RECORD SET:
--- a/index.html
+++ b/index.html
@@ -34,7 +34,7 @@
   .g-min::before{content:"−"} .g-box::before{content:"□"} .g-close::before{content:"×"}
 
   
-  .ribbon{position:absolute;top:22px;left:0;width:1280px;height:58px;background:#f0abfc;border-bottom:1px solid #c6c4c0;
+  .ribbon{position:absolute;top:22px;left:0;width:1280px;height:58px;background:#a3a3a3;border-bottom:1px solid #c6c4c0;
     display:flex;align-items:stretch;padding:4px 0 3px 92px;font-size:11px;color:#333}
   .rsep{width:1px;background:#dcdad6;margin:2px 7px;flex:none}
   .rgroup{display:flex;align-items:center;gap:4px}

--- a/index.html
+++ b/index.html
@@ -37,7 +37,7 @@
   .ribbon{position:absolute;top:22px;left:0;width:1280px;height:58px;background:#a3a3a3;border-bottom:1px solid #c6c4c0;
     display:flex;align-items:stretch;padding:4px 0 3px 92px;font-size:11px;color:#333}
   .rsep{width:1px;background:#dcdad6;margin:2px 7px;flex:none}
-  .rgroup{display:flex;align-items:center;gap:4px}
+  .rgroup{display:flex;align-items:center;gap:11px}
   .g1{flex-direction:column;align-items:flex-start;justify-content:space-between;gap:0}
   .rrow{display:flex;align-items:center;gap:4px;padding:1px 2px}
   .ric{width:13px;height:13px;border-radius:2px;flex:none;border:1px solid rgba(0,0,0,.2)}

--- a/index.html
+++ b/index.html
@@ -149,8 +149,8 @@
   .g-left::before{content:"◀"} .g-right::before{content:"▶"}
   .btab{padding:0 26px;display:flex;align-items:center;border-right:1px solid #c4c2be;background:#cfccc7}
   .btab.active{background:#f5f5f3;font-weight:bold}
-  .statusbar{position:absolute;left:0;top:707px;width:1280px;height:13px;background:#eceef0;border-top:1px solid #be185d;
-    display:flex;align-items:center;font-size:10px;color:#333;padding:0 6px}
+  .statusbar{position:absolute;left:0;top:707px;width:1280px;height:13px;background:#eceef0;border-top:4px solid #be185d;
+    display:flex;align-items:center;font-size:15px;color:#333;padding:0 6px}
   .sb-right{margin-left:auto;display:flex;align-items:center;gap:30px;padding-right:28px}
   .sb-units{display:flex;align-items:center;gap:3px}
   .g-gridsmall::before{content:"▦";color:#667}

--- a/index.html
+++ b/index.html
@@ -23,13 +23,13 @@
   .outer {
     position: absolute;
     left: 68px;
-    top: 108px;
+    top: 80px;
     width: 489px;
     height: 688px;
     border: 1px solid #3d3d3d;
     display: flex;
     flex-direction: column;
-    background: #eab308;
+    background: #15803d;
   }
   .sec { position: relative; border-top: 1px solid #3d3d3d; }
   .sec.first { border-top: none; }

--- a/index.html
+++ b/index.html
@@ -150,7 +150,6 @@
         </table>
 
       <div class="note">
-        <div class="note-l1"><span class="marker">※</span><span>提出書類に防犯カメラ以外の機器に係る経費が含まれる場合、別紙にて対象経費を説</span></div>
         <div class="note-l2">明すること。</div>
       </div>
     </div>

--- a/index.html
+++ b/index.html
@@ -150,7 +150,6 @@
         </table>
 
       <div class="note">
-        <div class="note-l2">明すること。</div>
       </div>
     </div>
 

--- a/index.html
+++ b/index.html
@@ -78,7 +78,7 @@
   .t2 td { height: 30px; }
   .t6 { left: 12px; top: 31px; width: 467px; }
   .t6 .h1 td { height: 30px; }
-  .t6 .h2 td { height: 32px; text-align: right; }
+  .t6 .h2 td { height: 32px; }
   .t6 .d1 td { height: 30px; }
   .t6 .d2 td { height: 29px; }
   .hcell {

EXERCISE DESCRIPTION: Copy out the data in full, exactly.

RESULT:
--- a/index.html
+++ b/index.html
@@ -34,7 +34,7 @@
   .g-min::before{content:"−"} .g-box::before{content:"□"} .g-close::before{content:"×"}
 
   
-  .ribbon{position:absolute;top:22px;left:0;width:1280px;height:58px;background:#f0abfc;border-bottom:1px solid #c6c4c0;
+  .ribbon{position:absolute;top:22px;left:0;width:1280px;height:58px;background:#a3a3a3;border-bottom:1px solid #c6c4c0;
     display:flex;align-items:stretch;padding:4px 0 3px 92px;font-size:11px;color:#333}
   .rsep{width:1px;background:#dcdad6;margin:2px 7px;flex:none}
   .rgroup{display:flex;align-items:center;gap:4px}

--- a/index.html
+++ b/index.html
@@ -37,7 +37,7 @@
   .ribbon{position:absolute;top:22px;left:0;width:1280px;height:58px;background:#a3a3a3;border-bottom:1px solid #c6c4c0;
     display:flex;align-items:stretch;padding:4px 0 3px 92px;font-size:11px;color:#333}
   .rsep{width:1px;background:#dcdad6;margin:2px 7px;flex:none}
-  .rgroup{display:flex;align-items:center;gap:4px}
+  .rgroup{display:flex;align-items:center;gap:11px}
   .g1{flex-direction:column;align-items:flex-start;justify-content:space-between;gap:0}
   .rrow{display:flex;align-items:center;gap:4px;padding:1px 2px}
   .ric{width:13px;height:13px;border-radius:2px;flex:none;border:1px solid rgba(0,0,0,.2)}

--- a/index.html
+++ b/index.html
@@ -149,8 +149,8 @@
   .g-left::before{content:"◀"} .g-right::before{content:"▶"}
   .btab{padding:0 26px;display:flex;align-items:center;border-right:1px solid #c4c2be;background:#cfccc7}
   .btab.active{background:#f5f5f3;font-weight:bold}
-  .statusbar{position:absolute;left:0;top:707px;width:1280px;height:13px;background:#eceef0;border-top:1px solid #be185d;
-    display:flex;align-items:center;font-size:10px;color:#333;padding:0 6px}
+  .statusbar{position:absolute;left:0;top:707px;width:1280px;height:13px;background:#eceef0;border-top:4px solid #be185d;
+    display:flex;align-items:center;font-size:15px;color:#333;padding:0 6px}
   .sb-right{margin-left:auto;display:flex;align-items:center;gap:30px;padding-right:28px}
   .sb-units{display:flex;align-items:center;gap:3px}
   .g-gridsmall::before{content:"▦";color:#667}

--- a/index.html
+++ b/index.html
@@ -23,13 +23,13 @@
   .outer {
     position: absolute;
     left: 68px;
-    top: 108px;
+    top: 80px;
     width: 489px;
     height: 688px;
     border: 1px solid #3d3d3d;
     display: flex;
     flex-direction: column;
-    background: #eab308;
+    background: #15803d;
   }
   .sec { position: relative; border-top: 1px solid #3d3d3d; }
   .sec.first { border-top: none; }

--- a/index.html
+++ b/index.html
@@ -150,7 +150,6 @@
         </table>
 
       <div class="note">
-        <div class="note-l1"><span class="marker">※</span><span>提出書類に防犯カメラ以外の機器に係る経費が含まれる場合、別紙にて対象経費を説</span></div>
         <div class="note-l2">明すること。</div>
       </div>
     </div>

--- a/index.html
+++ b/index.html
@@ -150,7 +150,6 @@
         </table>
 
       <div class="note">
-        <div class="note-l2">明すること。</div>
       </div>
     </div>
 

--- a/index.html
+++ b/index.html
@@ -78,7 +78,7 @@
   .t2 td { height: 30px; }
   .t6 { left: 12px; top: 31px; width: 467px; }
   .t6 .h1 td { height: 30px; }
-  .t6 .h2 td { height: 32px; text-align: right; }
+  .t6 .h2 td { height: 32px; }
   .t6 .d1 td { height: 30px; }
   .t6 .d2 td { height: 29px; }
   .hcell {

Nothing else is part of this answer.